WORK TO BE COMPLETED: I need the number of lines in the listing below that include the string "content", and only that number.

GIVEN INFORMATION START

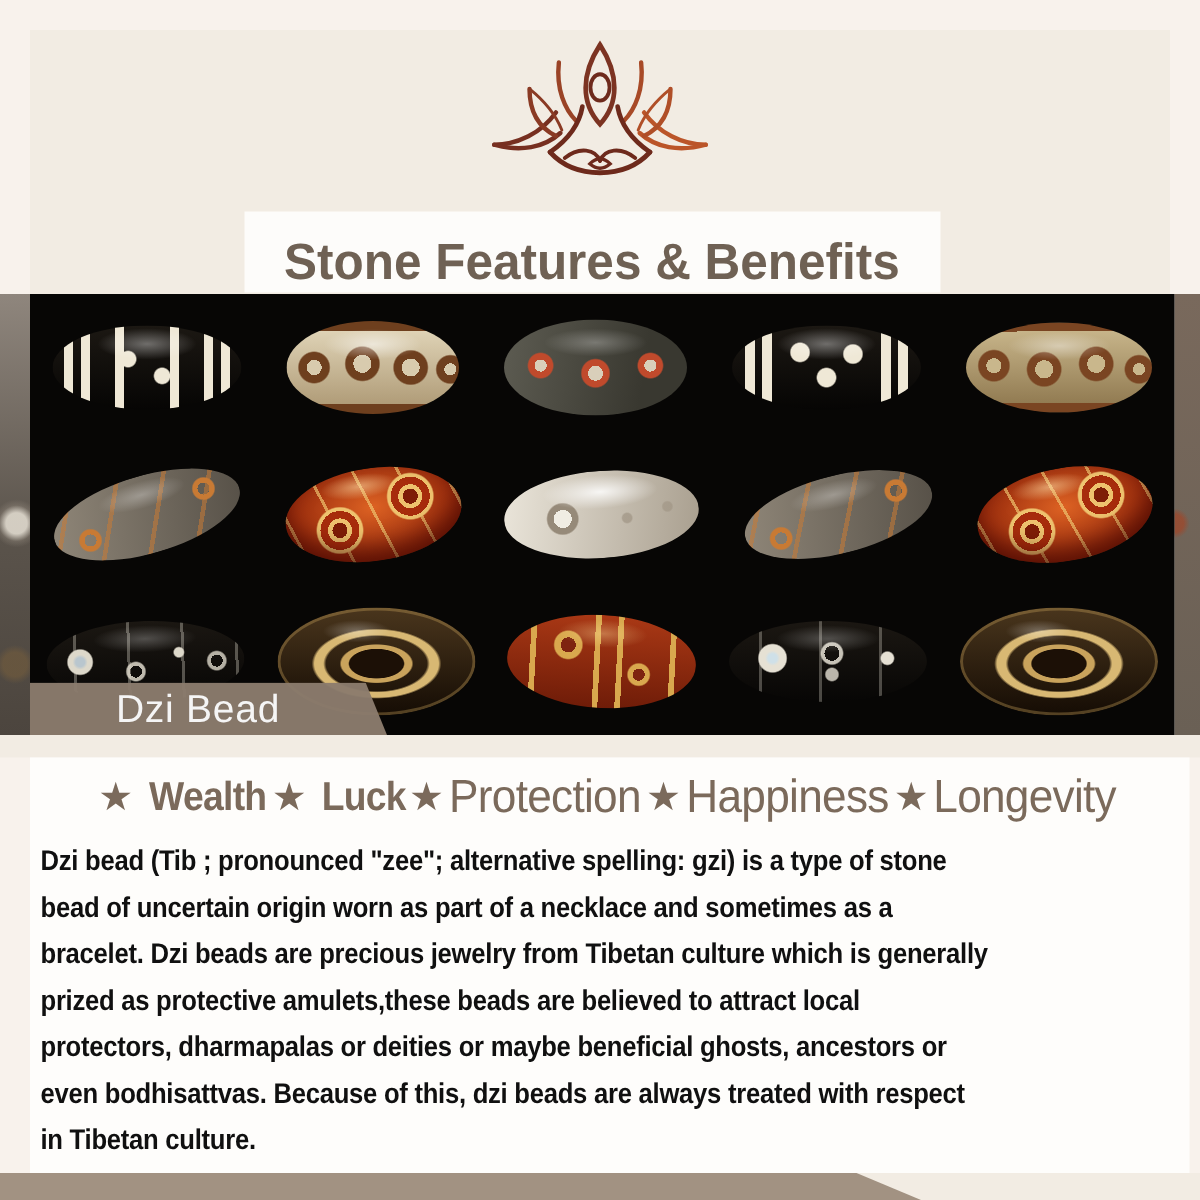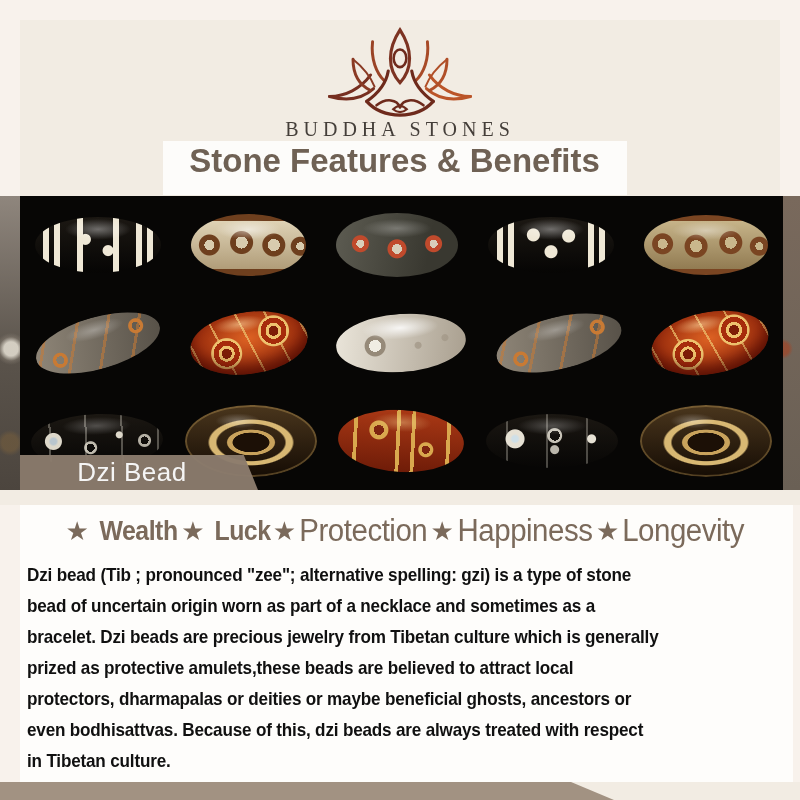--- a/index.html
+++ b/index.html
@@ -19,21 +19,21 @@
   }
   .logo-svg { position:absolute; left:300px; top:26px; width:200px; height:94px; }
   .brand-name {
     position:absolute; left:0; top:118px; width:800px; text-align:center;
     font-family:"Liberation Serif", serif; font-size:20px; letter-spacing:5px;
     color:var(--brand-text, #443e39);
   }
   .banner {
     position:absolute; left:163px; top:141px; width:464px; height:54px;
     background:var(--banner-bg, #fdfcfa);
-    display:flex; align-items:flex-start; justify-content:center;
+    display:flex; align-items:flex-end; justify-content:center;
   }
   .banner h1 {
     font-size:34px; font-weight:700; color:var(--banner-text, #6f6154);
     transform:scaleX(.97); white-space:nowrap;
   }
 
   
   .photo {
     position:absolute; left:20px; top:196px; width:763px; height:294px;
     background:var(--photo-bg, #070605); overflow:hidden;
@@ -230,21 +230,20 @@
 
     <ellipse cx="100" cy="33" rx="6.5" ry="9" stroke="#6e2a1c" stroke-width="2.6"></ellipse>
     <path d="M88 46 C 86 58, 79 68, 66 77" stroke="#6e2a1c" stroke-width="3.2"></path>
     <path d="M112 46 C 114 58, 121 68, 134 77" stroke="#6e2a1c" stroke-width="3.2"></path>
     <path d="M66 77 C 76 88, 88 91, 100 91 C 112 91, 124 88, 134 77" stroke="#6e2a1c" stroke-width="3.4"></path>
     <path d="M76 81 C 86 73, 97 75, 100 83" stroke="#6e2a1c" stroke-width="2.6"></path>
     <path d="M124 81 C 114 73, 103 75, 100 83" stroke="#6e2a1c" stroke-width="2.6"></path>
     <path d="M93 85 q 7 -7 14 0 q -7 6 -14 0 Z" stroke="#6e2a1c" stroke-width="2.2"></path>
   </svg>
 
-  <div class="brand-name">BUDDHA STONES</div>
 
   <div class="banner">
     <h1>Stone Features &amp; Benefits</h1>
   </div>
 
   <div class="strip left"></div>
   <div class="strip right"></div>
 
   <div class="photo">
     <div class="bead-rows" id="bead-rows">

GIVEN INFORMATION END
GIVEN INFORMATION START

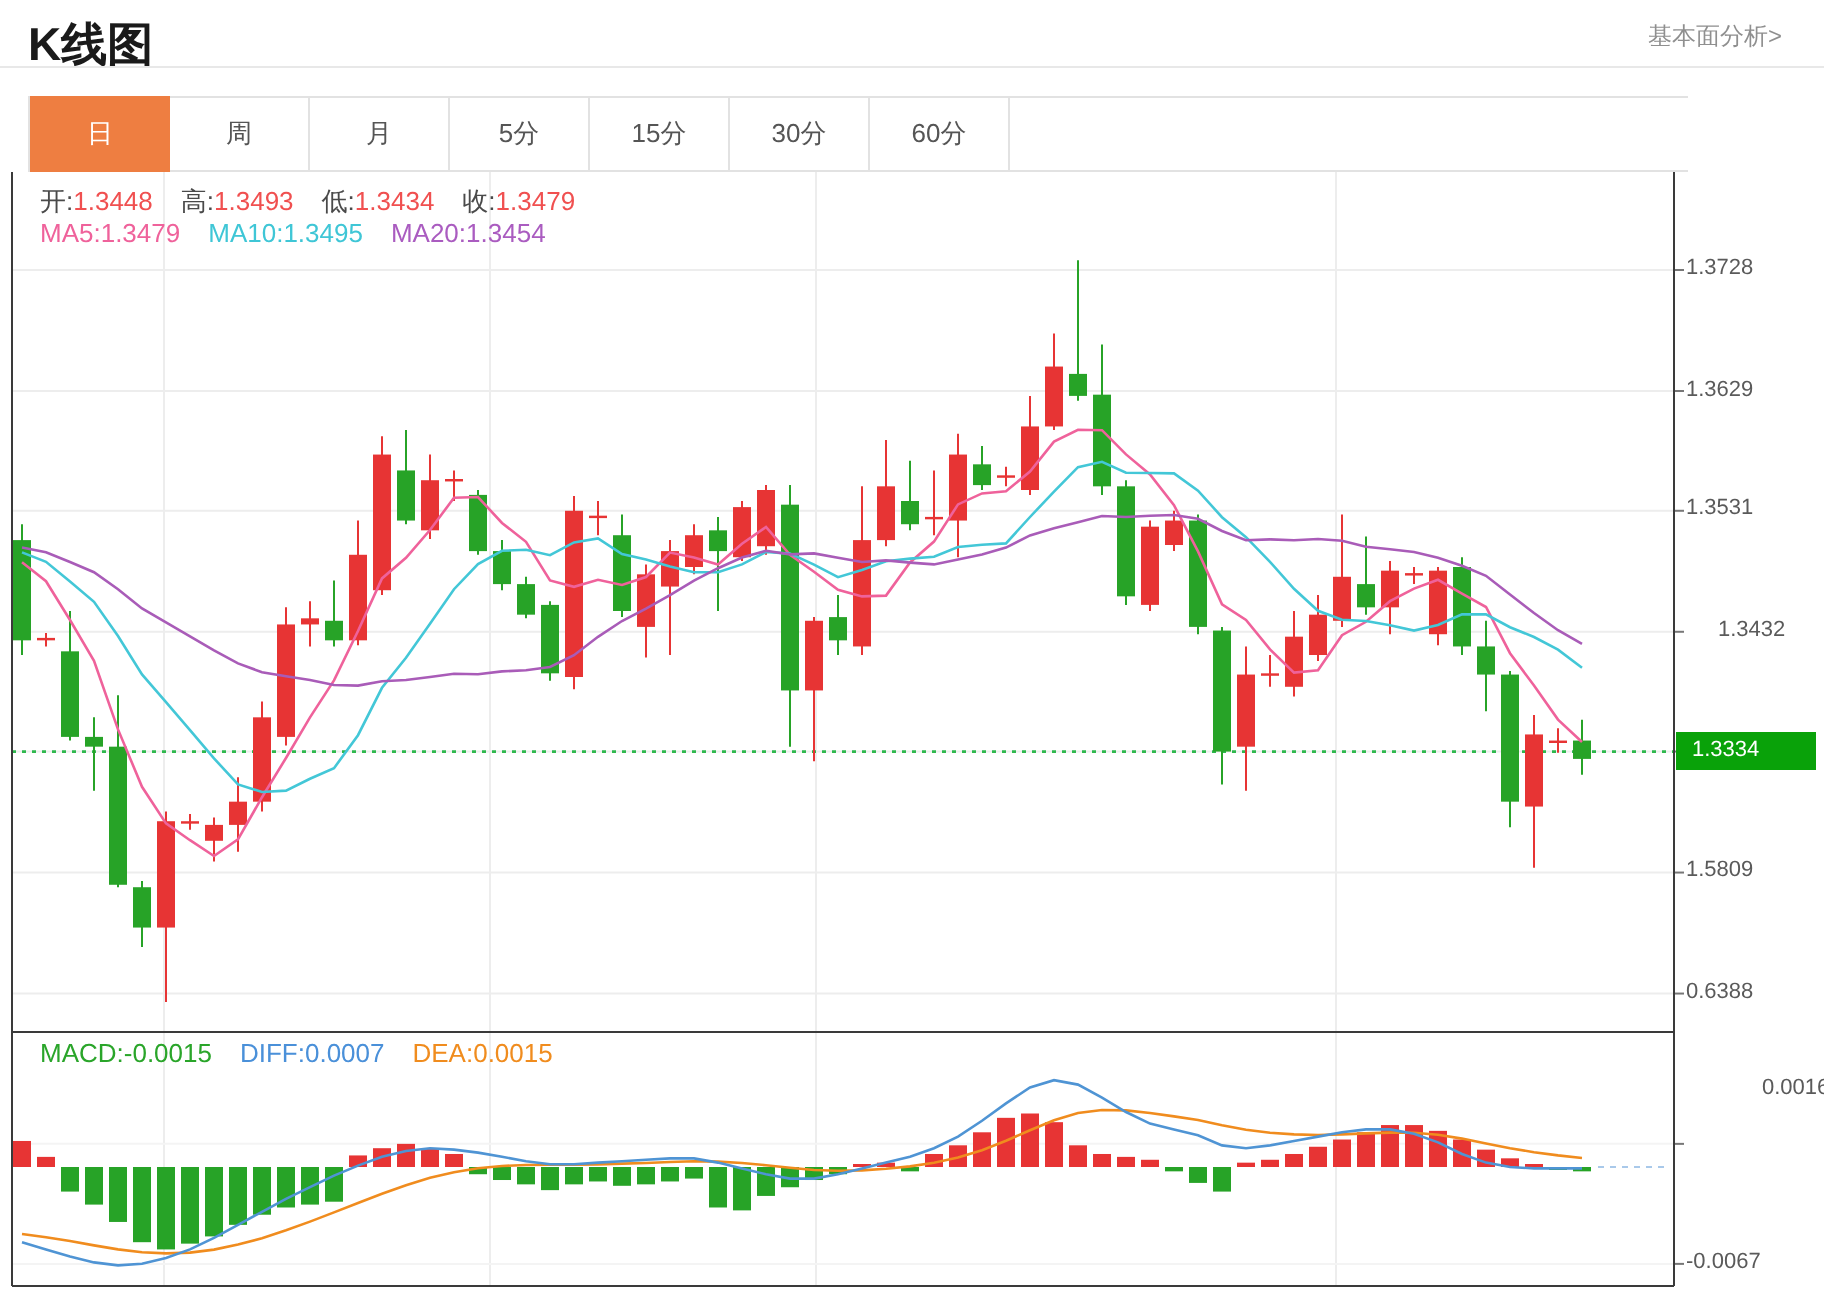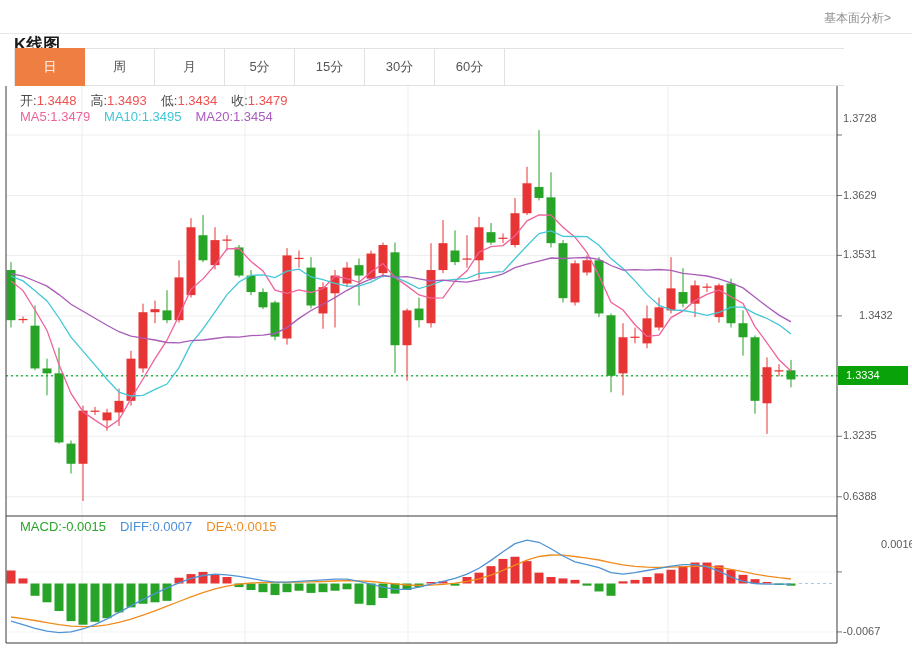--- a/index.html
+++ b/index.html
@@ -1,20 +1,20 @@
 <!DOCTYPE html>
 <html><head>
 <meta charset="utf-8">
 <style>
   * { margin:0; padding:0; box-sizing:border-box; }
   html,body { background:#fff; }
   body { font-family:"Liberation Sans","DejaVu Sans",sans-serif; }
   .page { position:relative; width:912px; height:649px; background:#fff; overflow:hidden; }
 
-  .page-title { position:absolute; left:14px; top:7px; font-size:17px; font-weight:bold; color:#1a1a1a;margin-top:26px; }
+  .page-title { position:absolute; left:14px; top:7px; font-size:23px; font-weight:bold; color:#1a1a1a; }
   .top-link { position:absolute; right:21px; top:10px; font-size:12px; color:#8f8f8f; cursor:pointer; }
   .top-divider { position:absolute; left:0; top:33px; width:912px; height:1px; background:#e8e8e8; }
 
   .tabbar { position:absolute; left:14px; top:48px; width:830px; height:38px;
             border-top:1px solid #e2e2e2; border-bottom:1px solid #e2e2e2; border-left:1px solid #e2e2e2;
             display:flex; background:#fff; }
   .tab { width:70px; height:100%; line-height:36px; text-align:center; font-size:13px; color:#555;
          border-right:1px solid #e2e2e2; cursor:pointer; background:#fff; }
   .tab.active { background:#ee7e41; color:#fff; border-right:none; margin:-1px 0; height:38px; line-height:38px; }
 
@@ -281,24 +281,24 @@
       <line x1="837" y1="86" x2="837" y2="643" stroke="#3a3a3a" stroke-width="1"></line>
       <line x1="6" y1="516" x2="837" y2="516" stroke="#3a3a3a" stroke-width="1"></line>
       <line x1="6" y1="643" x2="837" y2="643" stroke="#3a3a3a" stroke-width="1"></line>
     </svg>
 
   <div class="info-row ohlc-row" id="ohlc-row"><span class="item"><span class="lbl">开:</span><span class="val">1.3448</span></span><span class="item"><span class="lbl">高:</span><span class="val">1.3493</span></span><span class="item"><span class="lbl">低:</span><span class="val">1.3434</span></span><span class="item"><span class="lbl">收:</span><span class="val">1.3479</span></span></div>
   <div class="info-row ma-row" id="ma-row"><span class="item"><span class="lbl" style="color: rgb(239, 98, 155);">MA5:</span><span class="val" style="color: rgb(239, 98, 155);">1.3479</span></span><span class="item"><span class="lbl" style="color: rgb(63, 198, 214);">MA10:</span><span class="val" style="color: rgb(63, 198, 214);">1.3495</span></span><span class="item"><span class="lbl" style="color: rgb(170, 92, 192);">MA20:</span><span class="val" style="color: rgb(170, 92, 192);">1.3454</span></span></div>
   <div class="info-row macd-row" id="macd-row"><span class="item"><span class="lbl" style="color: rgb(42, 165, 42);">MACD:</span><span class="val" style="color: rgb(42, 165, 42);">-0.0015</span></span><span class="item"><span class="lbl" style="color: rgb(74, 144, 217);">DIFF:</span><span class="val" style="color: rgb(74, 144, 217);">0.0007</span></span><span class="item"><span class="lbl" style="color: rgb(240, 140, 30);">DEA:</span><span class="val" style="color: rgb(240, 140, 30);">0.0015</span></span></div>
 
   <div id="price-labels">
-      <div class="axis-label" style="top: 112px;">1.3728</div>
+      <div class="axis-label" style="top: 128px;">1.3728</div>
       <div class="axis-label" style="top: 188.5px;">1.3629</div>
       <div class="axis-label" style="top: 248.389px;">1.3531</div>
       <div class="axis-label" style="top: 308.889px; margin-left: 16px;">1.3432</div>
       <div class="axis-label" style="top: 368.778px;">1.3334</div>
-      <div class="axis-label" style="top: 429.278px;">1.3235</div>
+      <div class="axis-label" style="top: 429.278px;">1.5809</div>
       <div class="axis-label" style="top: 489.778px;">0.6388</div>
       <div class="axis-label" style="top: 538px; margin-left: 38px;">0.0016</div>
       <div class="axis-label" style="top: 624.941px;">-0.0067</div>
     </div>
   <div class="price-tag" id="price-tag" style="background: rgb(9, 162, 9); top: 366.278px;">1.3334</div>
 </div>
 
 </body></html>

GIVEN INFORMATION END

OUTPUT BELOW: 2